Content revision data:
%%
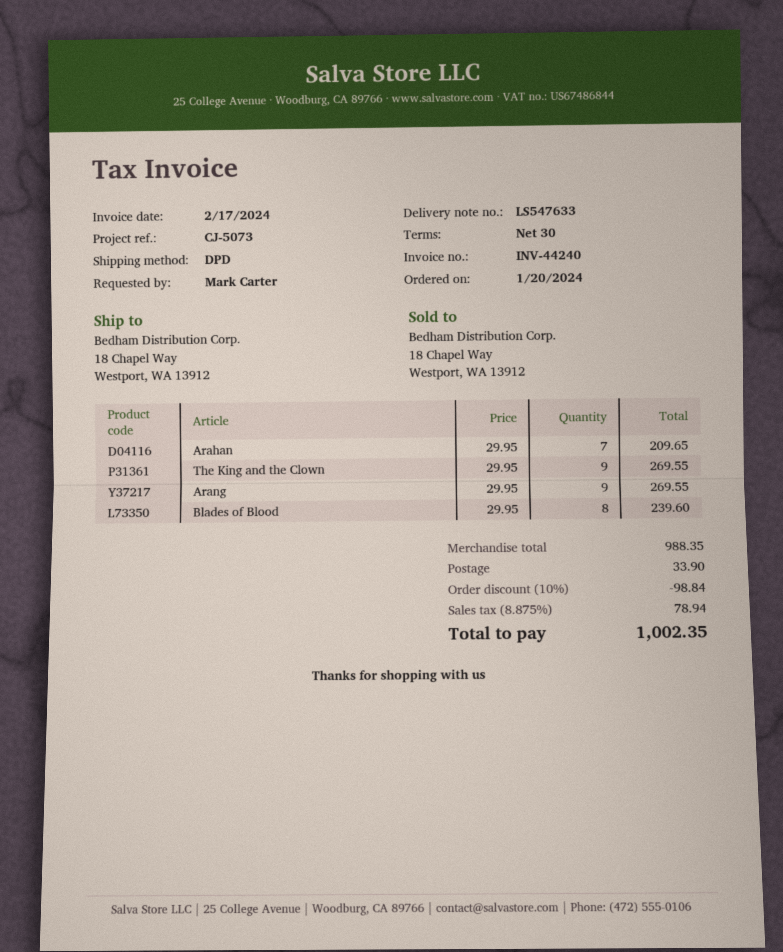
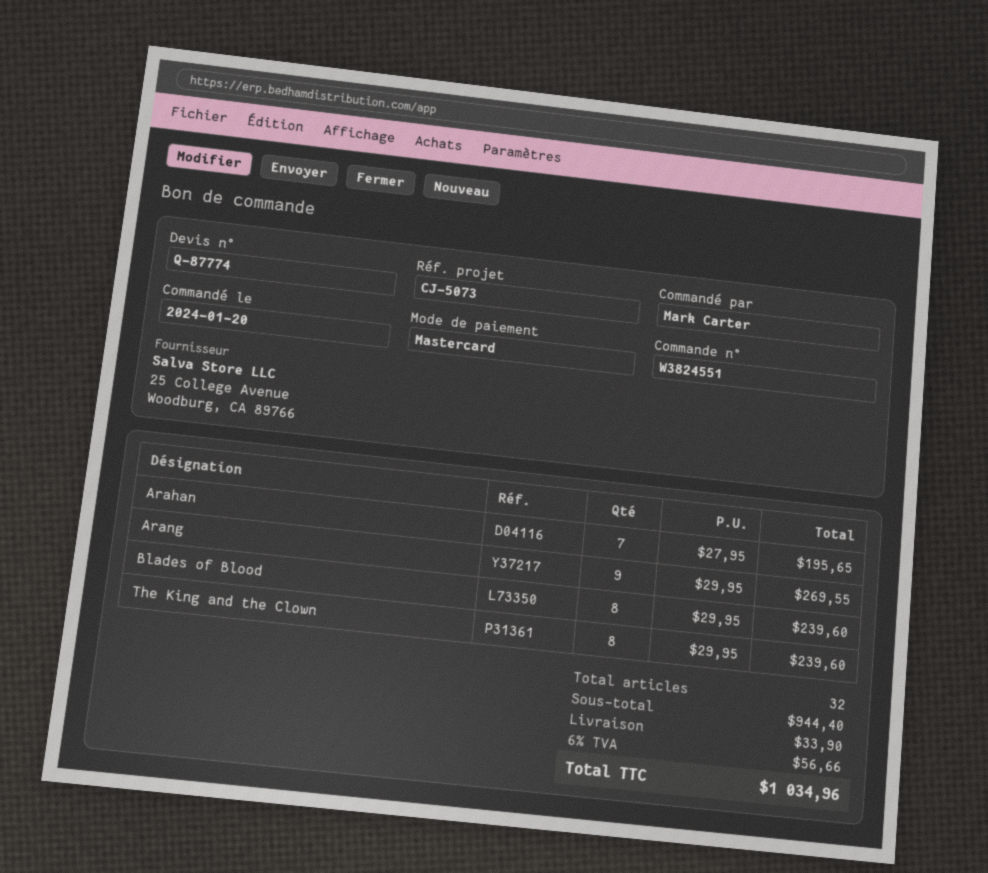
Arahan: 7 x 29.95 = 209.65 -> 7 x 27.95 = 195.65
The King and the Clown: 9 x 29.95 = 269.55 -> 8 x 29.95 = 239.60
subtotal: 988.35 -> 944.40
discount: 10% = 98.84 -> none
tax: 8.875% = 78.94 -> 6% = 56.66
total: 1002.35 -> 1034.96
%%
%%
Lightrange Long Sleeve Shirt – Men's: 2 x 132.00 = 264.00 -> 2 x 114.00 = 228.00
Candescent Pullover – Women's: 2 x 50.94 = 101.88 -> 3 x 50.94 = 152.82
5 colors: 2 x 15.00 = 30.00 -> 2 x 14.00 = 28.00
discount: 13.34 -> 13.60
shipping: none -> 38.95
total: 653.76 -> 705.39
%%
- _Exercise prompt_: Return a word-for-word copy of the lines above from the one holding "Arahan: 7 x" through the one holding "total: 1002.35 -> 1034.96", with both of them included and nothing besides.

- _Reply_:
Arahan: 7 x 29.95 = 209.65 -> 7 x 27.95 = 195.65
The King and the Clown: 9 x 29.95 = 269.55 -> 8 x 29.95 = 239.60
subtotal: 988.35 -> 944.40
discount: 10% = 98.84 -> none
tax: 8.875% = 78.94 -> 6% = 56.66
total: 1002.35 -> 1034.96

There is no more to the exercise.